EXERCISE INSTRUCTIONS: Show each line from the listing that includes the word "name".

MATERIAL SUPPLIED:
------------------------------------------------------------
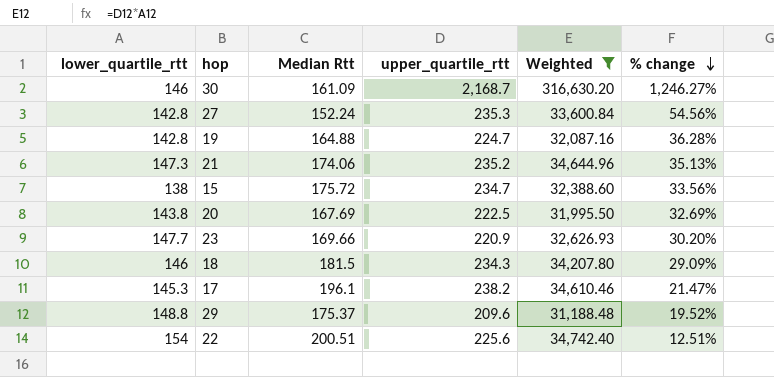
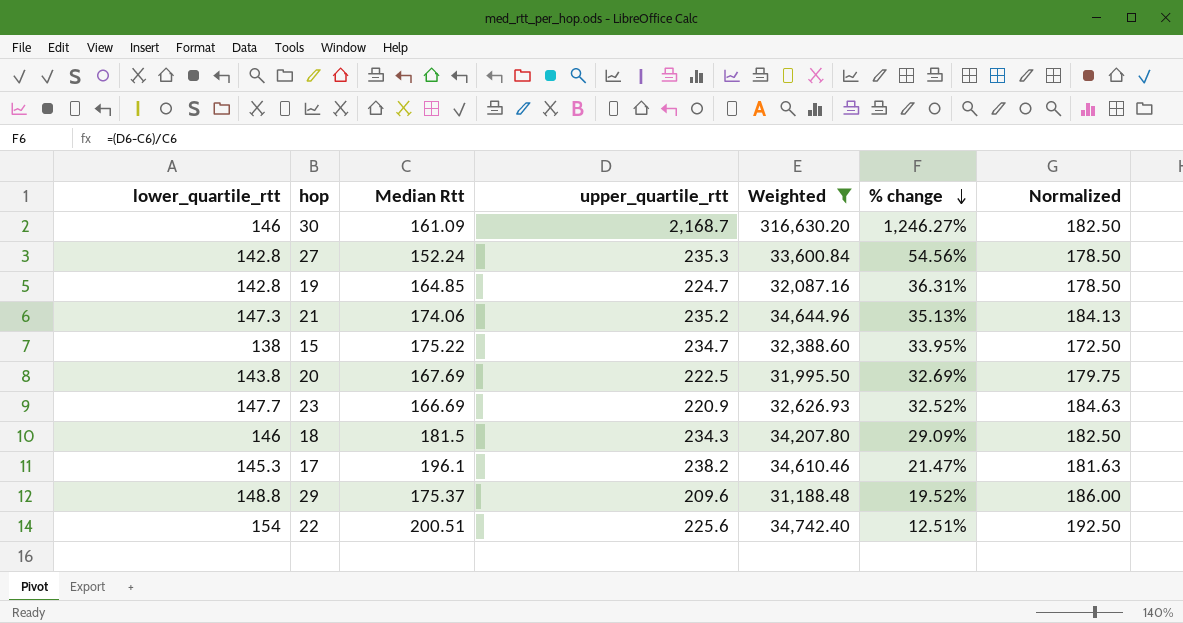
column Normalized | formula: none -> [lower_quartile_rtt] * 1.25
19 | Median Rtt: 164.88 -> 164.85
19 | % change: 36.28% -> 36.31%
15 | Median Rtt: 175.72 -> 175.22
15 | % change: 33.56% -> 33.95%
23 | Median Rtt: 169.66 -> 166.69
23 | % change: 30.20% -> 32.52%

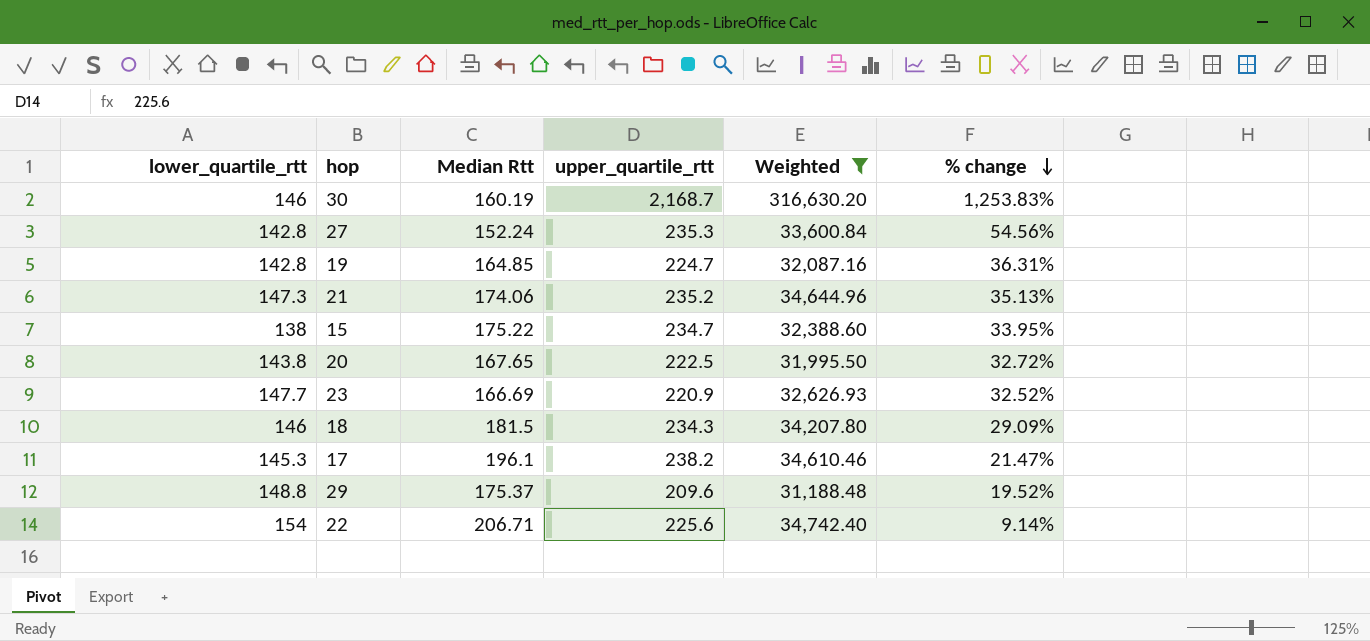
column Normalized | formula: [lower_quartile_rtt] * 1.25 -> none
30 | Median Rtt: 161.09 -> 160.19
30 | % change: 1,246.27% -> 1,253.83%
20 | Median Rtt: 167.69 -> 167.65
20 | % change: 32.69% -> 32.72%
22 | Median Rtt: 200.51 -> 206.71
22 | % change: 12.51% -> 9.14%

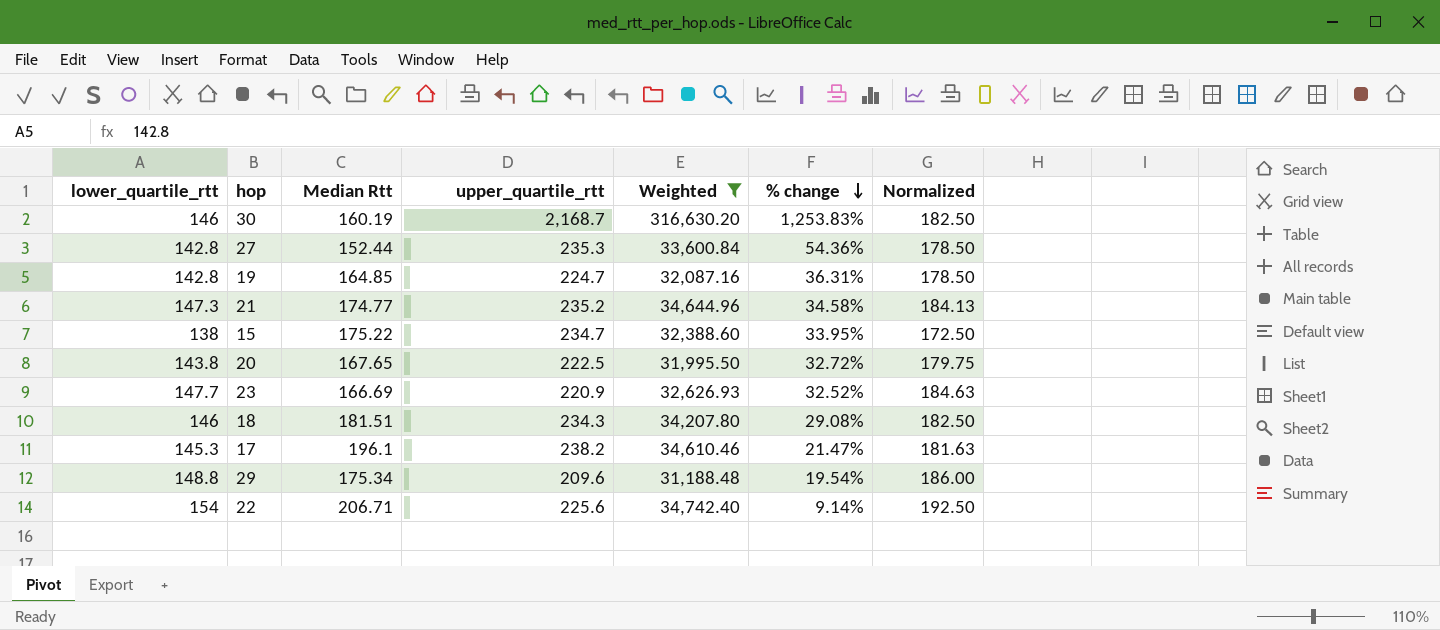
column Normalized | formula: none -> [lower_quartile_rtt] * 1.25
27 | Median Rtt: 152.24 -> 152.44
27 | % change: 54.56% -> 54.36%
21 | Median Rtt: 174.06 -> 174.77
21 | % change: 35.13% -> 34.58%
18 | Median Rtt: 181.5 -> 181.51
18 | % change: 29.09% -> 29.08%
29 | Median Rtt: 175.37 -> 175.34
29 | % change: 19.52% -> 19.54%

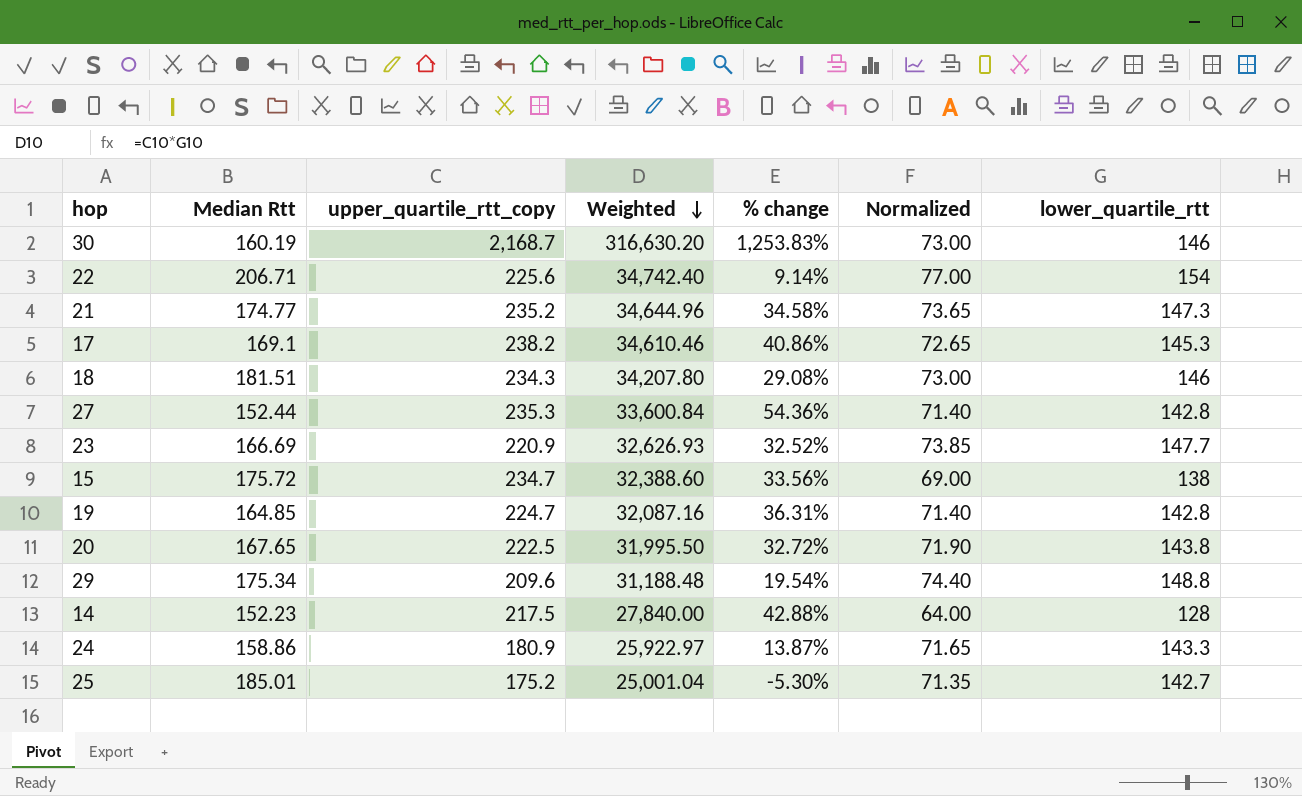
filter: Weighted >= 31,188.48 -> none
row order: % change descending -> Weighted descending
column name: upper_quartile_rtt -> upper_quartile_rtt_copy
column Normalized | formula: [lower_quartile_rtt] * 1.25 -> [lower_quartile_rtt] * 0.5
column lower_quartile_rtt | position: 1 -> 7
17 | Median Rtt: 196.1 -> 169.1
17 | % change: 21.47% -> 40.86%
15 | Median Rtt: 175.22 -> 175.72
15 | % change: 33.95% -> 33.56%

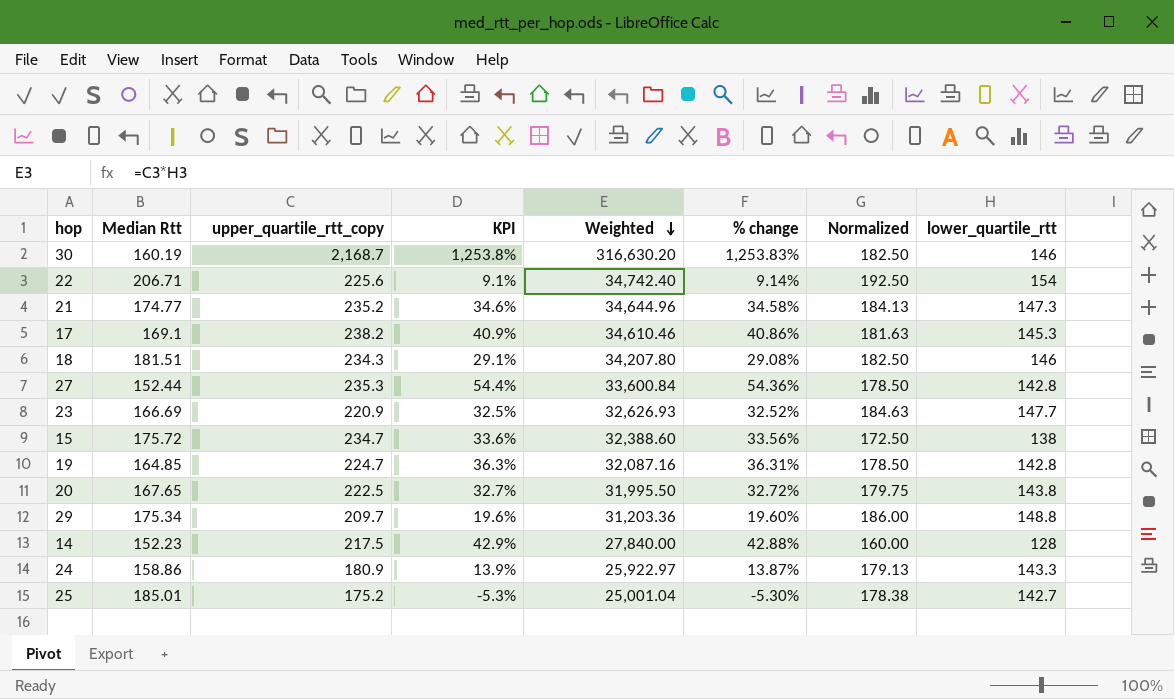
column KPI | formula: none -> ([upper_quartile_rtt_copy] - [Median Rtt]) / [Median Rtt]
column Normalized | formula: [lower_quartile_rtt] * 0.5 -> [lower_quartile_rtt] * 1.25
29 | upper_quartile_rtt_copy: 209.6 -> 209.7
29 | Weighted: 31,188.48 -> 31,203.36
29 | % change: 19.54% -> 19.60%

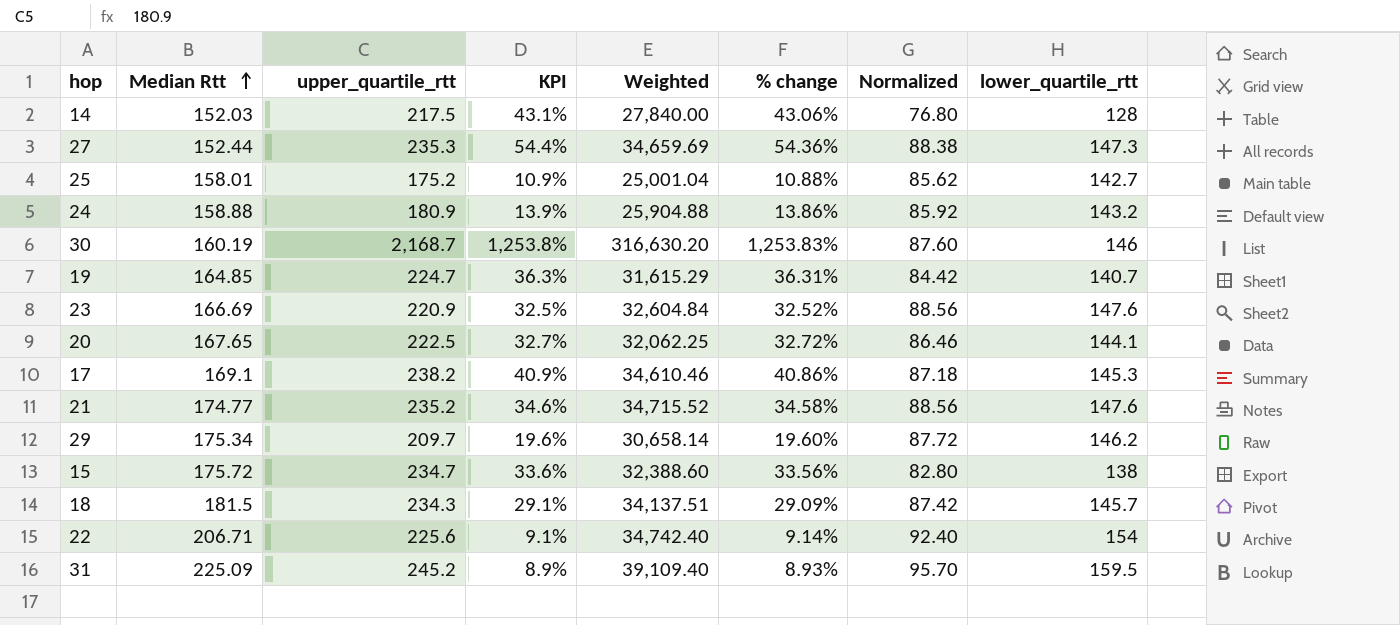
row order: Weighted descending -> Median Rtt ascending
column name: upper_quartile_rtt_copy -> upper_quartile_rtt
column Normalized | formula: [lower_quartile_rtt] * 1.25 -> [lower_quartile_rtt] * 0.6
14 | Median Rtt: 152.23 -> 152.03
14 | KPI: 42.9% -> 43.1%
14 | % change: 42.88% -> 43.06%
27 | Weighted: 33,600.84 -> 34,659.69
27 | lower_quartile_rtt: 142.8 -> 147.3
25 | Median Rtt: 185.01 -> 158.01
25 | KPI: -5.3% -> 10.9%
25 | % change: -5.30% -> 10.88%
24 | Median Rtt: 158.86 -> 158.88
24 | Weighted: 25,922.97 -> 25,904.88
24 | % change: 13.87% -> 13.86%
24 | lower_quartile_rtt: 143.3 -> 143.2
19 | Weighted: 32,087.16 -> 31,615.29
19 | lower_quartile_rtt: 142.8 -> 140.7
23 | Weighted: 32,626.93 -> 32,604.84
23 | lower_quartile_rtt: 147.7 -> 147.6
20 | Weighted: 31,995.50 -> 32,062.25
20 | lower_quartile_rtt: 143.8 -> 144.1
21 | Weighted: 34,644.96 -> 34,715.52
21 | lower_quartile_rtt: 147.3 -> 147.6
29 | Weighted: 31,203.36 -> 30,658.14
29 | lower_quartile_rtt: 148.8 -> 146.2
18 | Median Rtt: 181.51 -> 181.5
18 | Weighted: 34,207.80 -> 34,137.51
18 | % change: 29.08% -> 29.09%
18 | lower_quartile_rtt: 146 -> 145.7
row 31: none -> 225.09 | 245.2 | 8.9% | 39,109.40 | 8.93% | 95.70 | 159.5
------------------------------------------------------------
ANSWER AREA:
column name: upper_quartile_rtt -> upper_quartile_rtt_copy
column name: upper_quartile_rtt_copy -> upper_quartile_rtt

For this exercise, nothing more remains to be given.